Additionally, the study compared the experiences of those in states that had participated in the Affordable Care Acts’s Medicaid expansion prior to March 2015 against those in the 22 states that did not. It found that there was a greater reduction (by a difference of 5.2 percent) of the uninsured rate for those in Medicaid expansion states, as well as greater gains in access to doctors and medicine, than those in non-Medicaid expansion states.

“As states continue to debate whether to expand Medicaid under the ACA, these results add to the growing body of research indicating that such expansions are associated with significant benefits for low-income populations,” the study said.

For the survey, researchers from the Harvard School of Public Health, Harvard Medical School’s Brigham & Women’s Hospital, and the U.S. Department of Health and Human Services looked at phone surveys of more than 500,000 Americans, nearly 50,000 of them in the lower-income bracket. The study used data from phone surveys that were conducted continually from January 2012 through March 2015, which included two Obamacare enrollment periods. The study was published in the July 28 issue of JAMA.

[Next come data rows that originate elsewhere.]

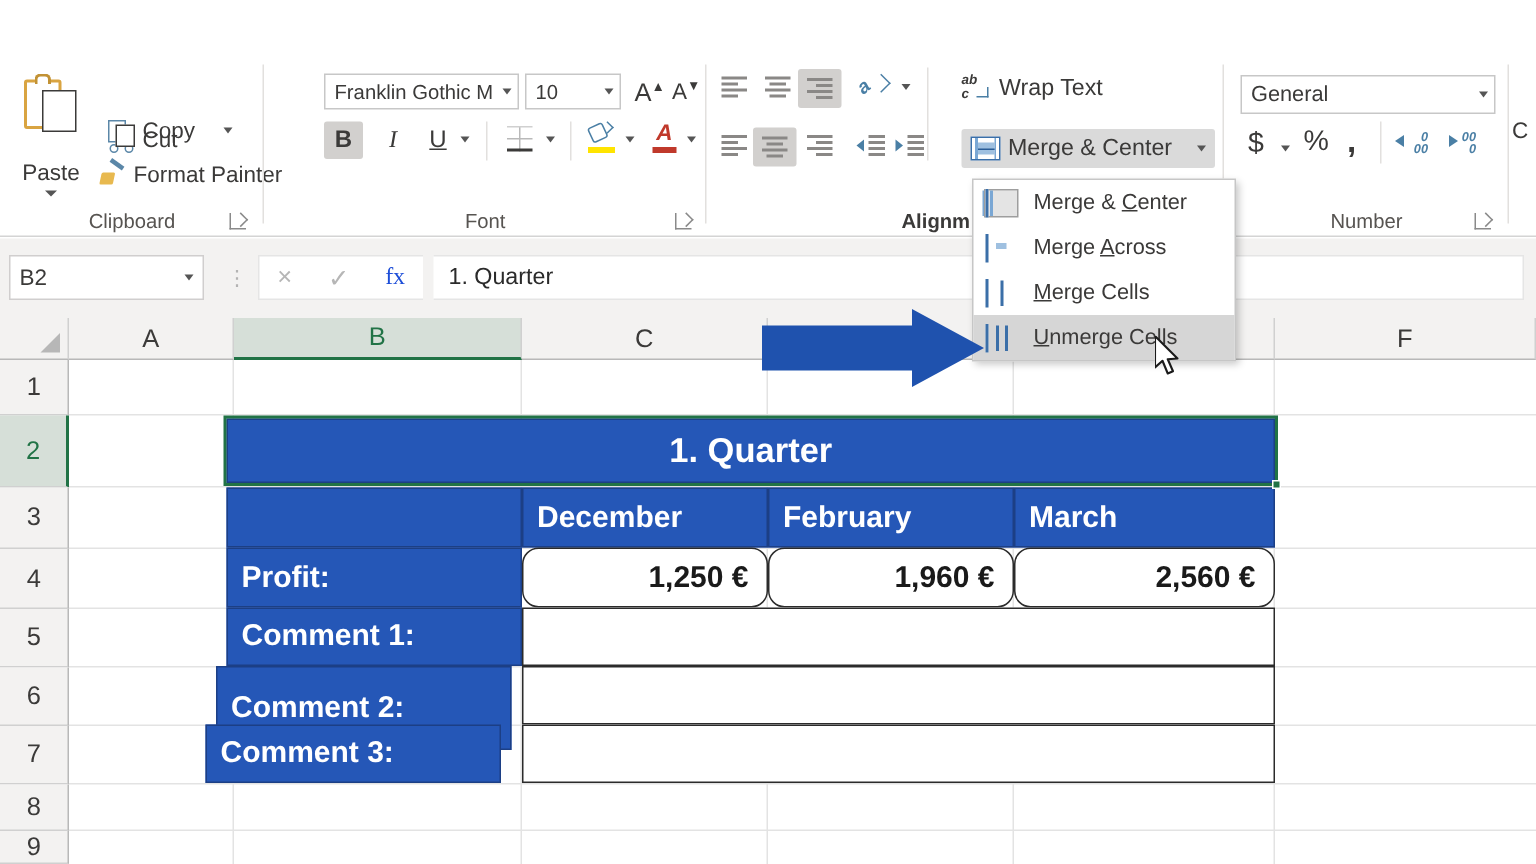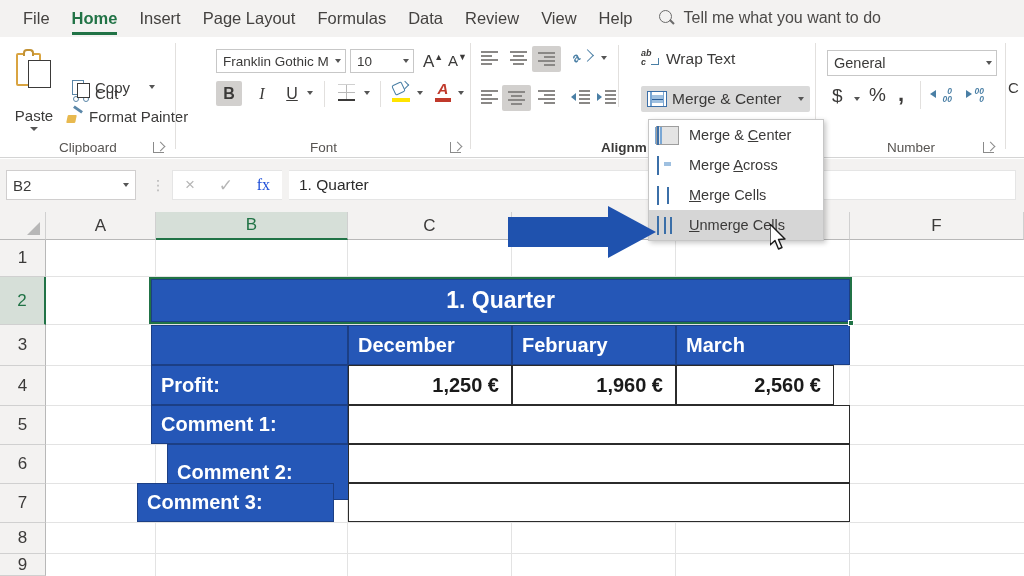"File" div.tabbar { html: <div> <div>File</div> <div>Home</div> <div>Insert</div> <div>Page Layout</div> <div>Formulas</div> <div>Data</div> <div>Review</div> <div>View</div> <div>Help</div> <div> <i></i> <span>Tell me what you want to do</span> </div> </div> -> none }
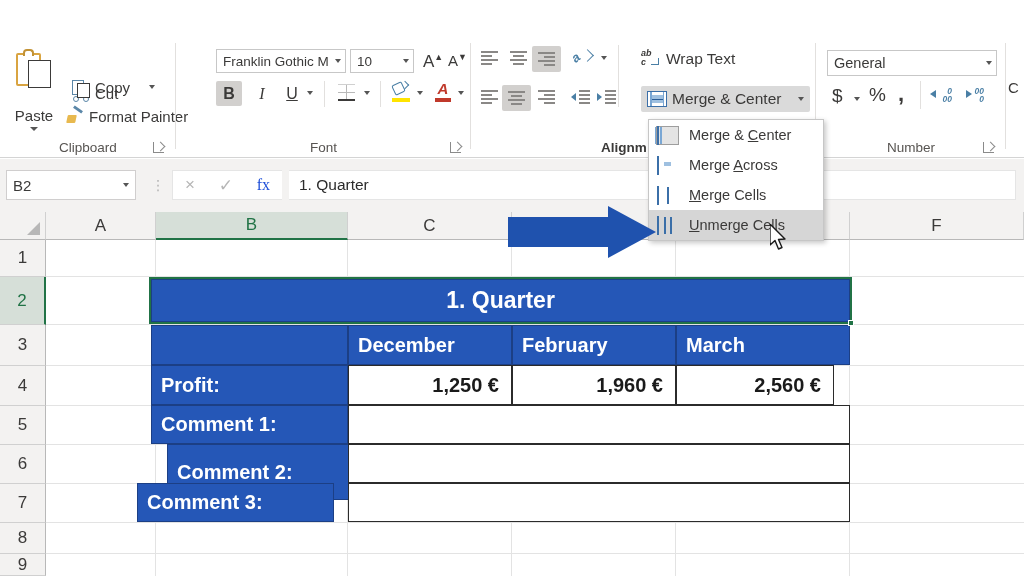"1,250 €" .cell.rgt { border-radius: none -> 11px }
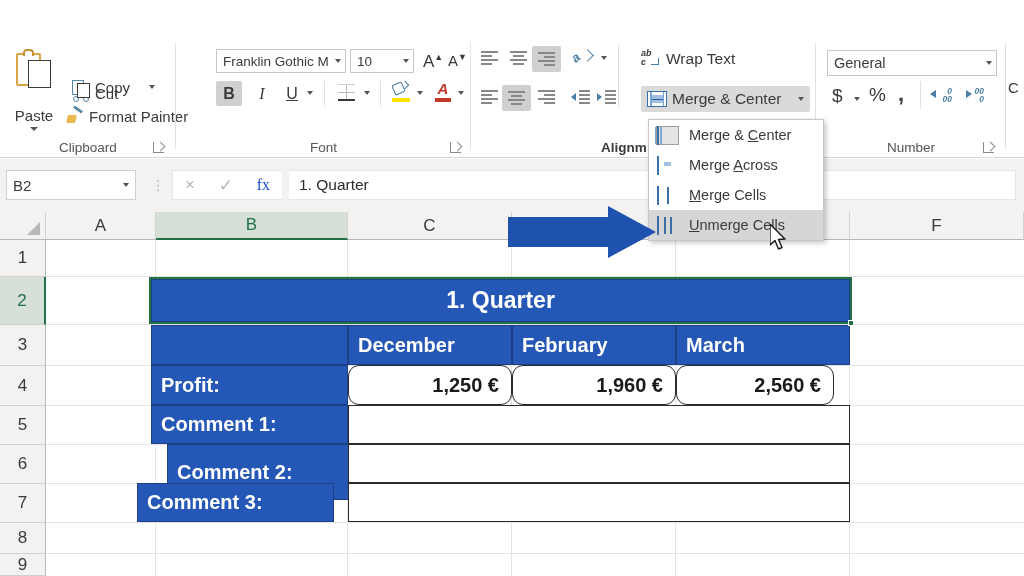"2,560 €" div.cell { width: 158px -> 174px }
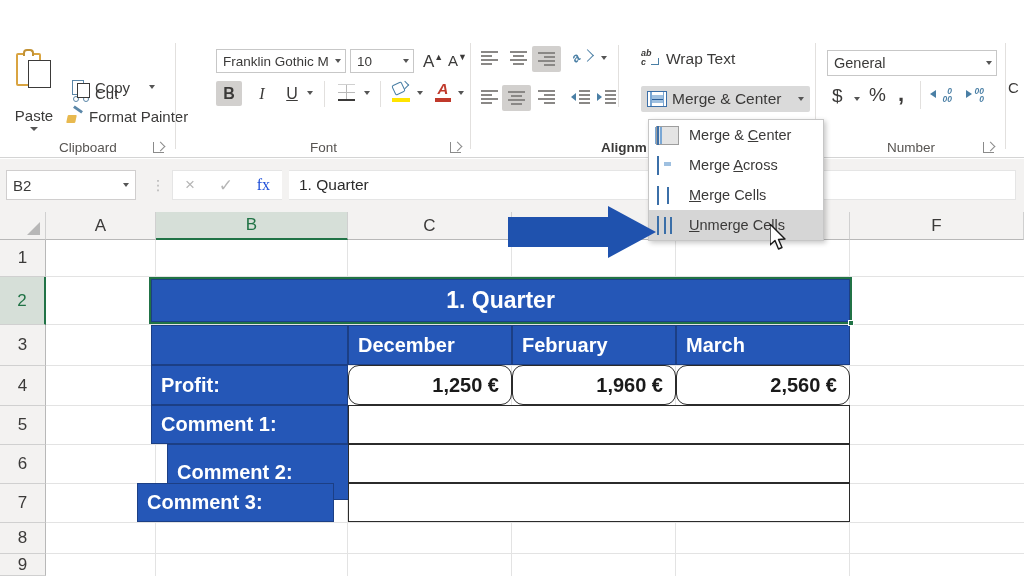"Comment 2:" div.cell { left: 121px -> 98px }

The study cautioned that researchers couldn’t be certain that Obamacare had prompted the reported improvements in healthcare access, and outside factors such as the economic recovery could have played a role. (Researchers did control for economic-related variables like income, individual employment, and state unemployment rates). Researchers expressed more confidence in the Medicaid portion of the study since the non-Medicaid states functioned as a natural control group, but still acknowledged that the sample size in that portion of the analysis was much smaller than the overall study.